Texte de Ivan GOBRY, extrait in La Civilisation Médiévale.
La propagation écrite
Les Barbares, dans leurs premières incursions sur
les terres de l’Empire romain, étaient analphabètes, et n’avaient donc pas le goût
de l’étude ; sur une grande partie du territoire envahi, ils détruisirent
d’ailleurs les bibliothèques, et ne trouvèrent ainsi plus rien pour nourrir une
initiation ; en outre, ces Barbares (sauf quelques-uns comme les Huns ou
les Alains) étaient des peuples germaniques, et devaient être familiarisés avec
les langues grecque et latine avant de tenter de les écrire. Il est vrai que,
dès la seconde génération d’envahisseurs, le clergé d’Orient, puis celui
d’Occident, n’eut guère de peine à apprendre la lecture aux rois barbares.
En Orient, dès le IVe siècle, les monastères
aménagèrent dans leurs murs des bibliothèques, assez sommaires au départ, ne
contenant que des copies de la Bible, le plus souvent déformées par les
copistes. En Gaule, les monastères de Provence furent dotés d’une bibliothèque
dès leur fondation.
Au VIIIe siècle, la bibliothèque exige, en plus
des psautiers, des ouvrages propres à la formation spirituelle du moine ;
ce sont donc d’abord des commentaires allégoriques de l’Ecriture qui s’ajoutent
à l’Ecriture elle-même, puis des petits traités d’édification, empruntés
notamment à saint Augustin et à saint Grégoire le Grand. A partir du IXe
siècle, les monastères d’Occident se constituent une imposante bibliothèque, où
cette fois la théologie spéculative prend une place prépondérante, mais où
s’insinuent en outre toutes les disciplines de l’esprit. L’office liturgique,
qui réclame maintenant, contrairement aux petits monastères mérovingiens, de
nombreuses lectures tirées des Pères, exige une profusion d’ouvrages.

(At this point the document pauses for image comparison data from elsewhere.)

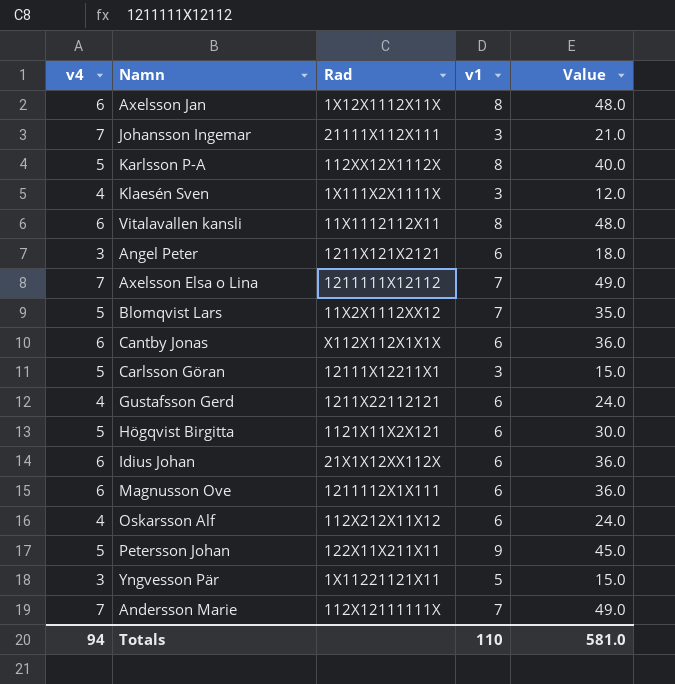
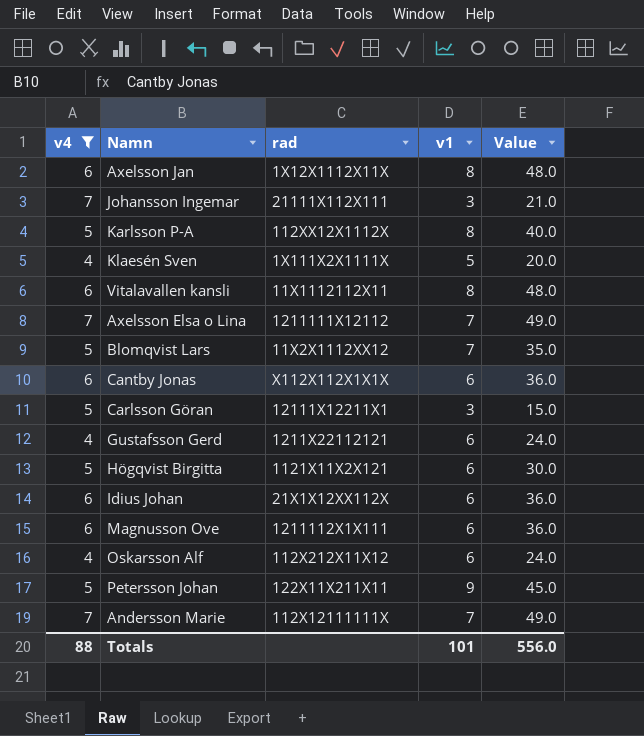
filter: none -> v4 != 3
column name: Rad -> rad
Klaesén Sven | v1: 3 -> 5
Klaesén Sven | Value: 12.0 -> 20.0
Totals | v4: 94 -> 88
Totals | v1: 110 -> 101
Totals | Value: 581.0 -> 556.0

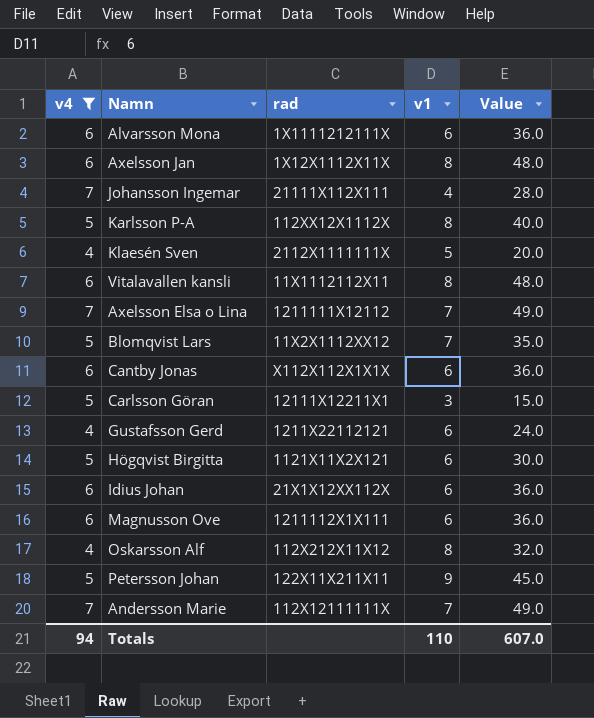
row Alvarsson Mona: none -> 6 | 1X1111212111X | 6 | 36.0
Johansson Ingemar | v1: 3 -> 4
Johansson Ingemar | Value: 21.0 -> 28.0
Klaesén Sven | rad: 1X111X2X1111X -> 2112X1111111X
Oskarsson Alf | v1: 6 -> 8
Oskarsson Alf | Value: 24.0 -> 32.0
Totals | v4: 88 -> 94
Totals | v1: 101 -> 110
Totals | Value: 556.0 -> 607.0

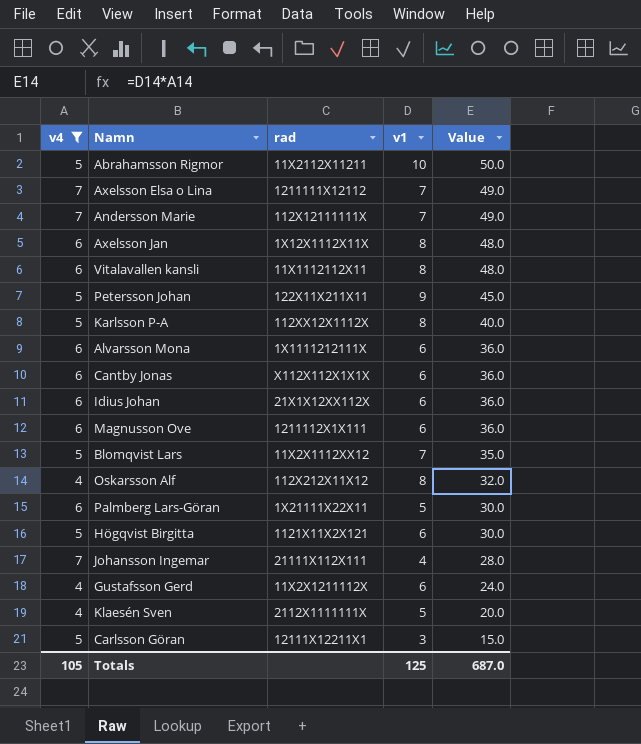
row order: none -> Value descending
row Abrahamsson Rigmor: none -> 5 | 11X2112X11211 | 10 | 50.0
row Palmberg Lars-Göran: none -> 6 | 1X21111X22X11 | 5 | 30.0
Gustafsson Gerd | rad: 1211X22112121 -> 11X2X1211112X
Totals | v4: 94 -> 105
Totals | v1: 110 -> 125
Totals | Value: 607.0 -> 687.0

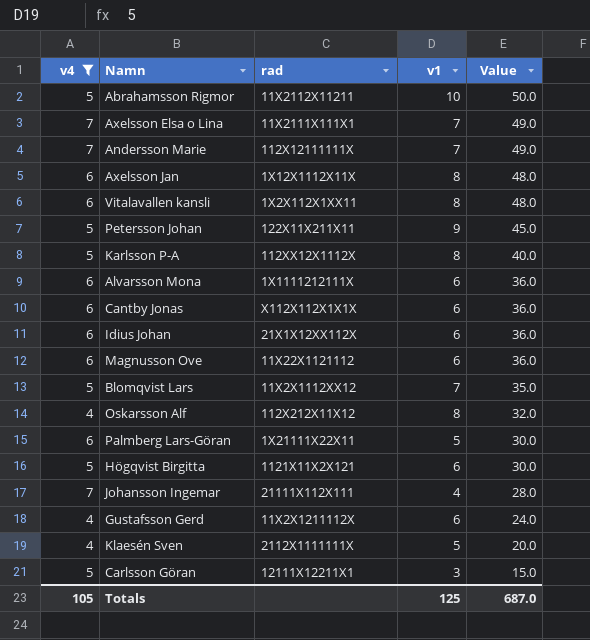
Axelsson Elsa o Lina | rad: 1211111X12112 -> 11X2111X111X1
Vitalavallen kansli | rad: 11X1112112X11 -> 1X2X112X1XX11
Magnusson Ove | rad: 1211112X1X111 -> 11X22X1121112

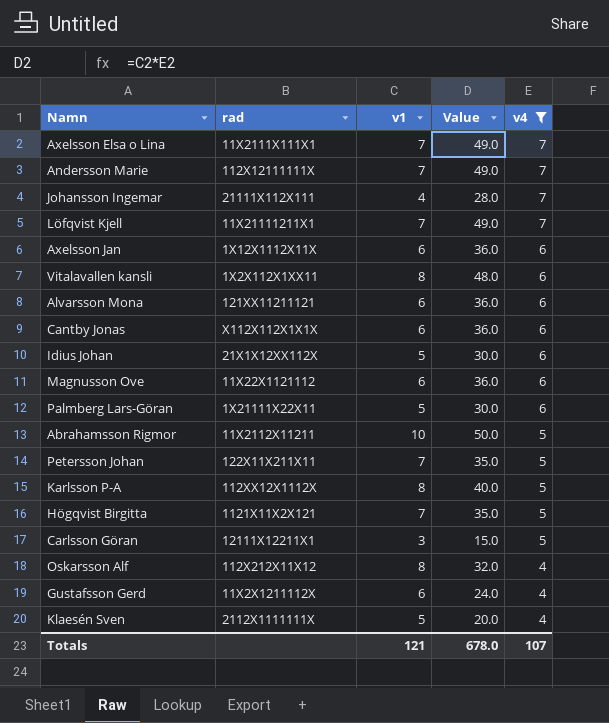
row order: Value descending -> v4 descending
column v4 | position: 1 -> 5
row Blomqvist Lars: 5 | 11X2X1112XX12 | 7 | 35.0 -> none
row Löfqvist Kjell: none -> 11X21111211X1 | 7 | 49.0 | 7
Axelsson Jan | v1: 8 -> 6
Axelsson Jan | Value: 48.0 -> 36.0
Alvarsson Mona | rad: 1X1111212111X -> 121XX11211121
Idius Johan | v1: 6 -> 5
Idius Johan | Value: 36.0 -> 30.0
Petersson Johan | v1: 9 -> 7
Petersson Johan | Value: 45.0 -> 35.0
Högqvist Birgitta | v1: 6 -> 7
Högqvist Birgitta | Value: 30.0 -> 35.0
Totals | v1: 125 -> 121
Totals | Value: 687.0 -> 678.0
Totals | v4: 105 -> 107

En outre, les écoles abbatiales rivalisent dans
l’enseignement des sciences ecclésiastiques et profanes et, à mesure que s’accroît
le nombre des élèves, celui des livres devient un signe de grandeur. A partir
du Xe siècle, on compte en Occident des bibliothèques monastiques célèbres,
pour l’abondance et l’érudition de leurs ouvrages.
Pour augmenter le nombre des titres, on emprunte à
une autre abbaye des manuscrits qu’on recopie avant de les rendre, ou encore on
envoie des moines pour exécuter ce travail sur place ; quand le nombre des
usagers s’accroît, on recopie le même ouvrage à un certain nombre
d’exemplaires. De cette ardeur de transcription naît, dans chaque monastère
savant, le scriptorium, vaste salle destinée à cette activité, mais
aussi à la rédaction des lettres et des diplômes. A partir du XIIIe siècle
s’installera un commerce privé des manuscrits ; des ateliers laïques
s’aménageront dans les grandes villes, et exécuteront des commandes pour des
seigneurs et des prélats.
Les moniales s’étaient faites une spécialité de la
traduction des manuscrits. A partir du VIIIe siècle, on trouve cette même
application dans la plupart des grandes abbayes bénédictines, qui abondent en
femmes érudites.
Le parchemin était un matériau qui exigeait une
préparation laborieuse, à partir de peaux de chèvres, de porcs, de veaux, et
surtout de moutons élevés dans les monastères.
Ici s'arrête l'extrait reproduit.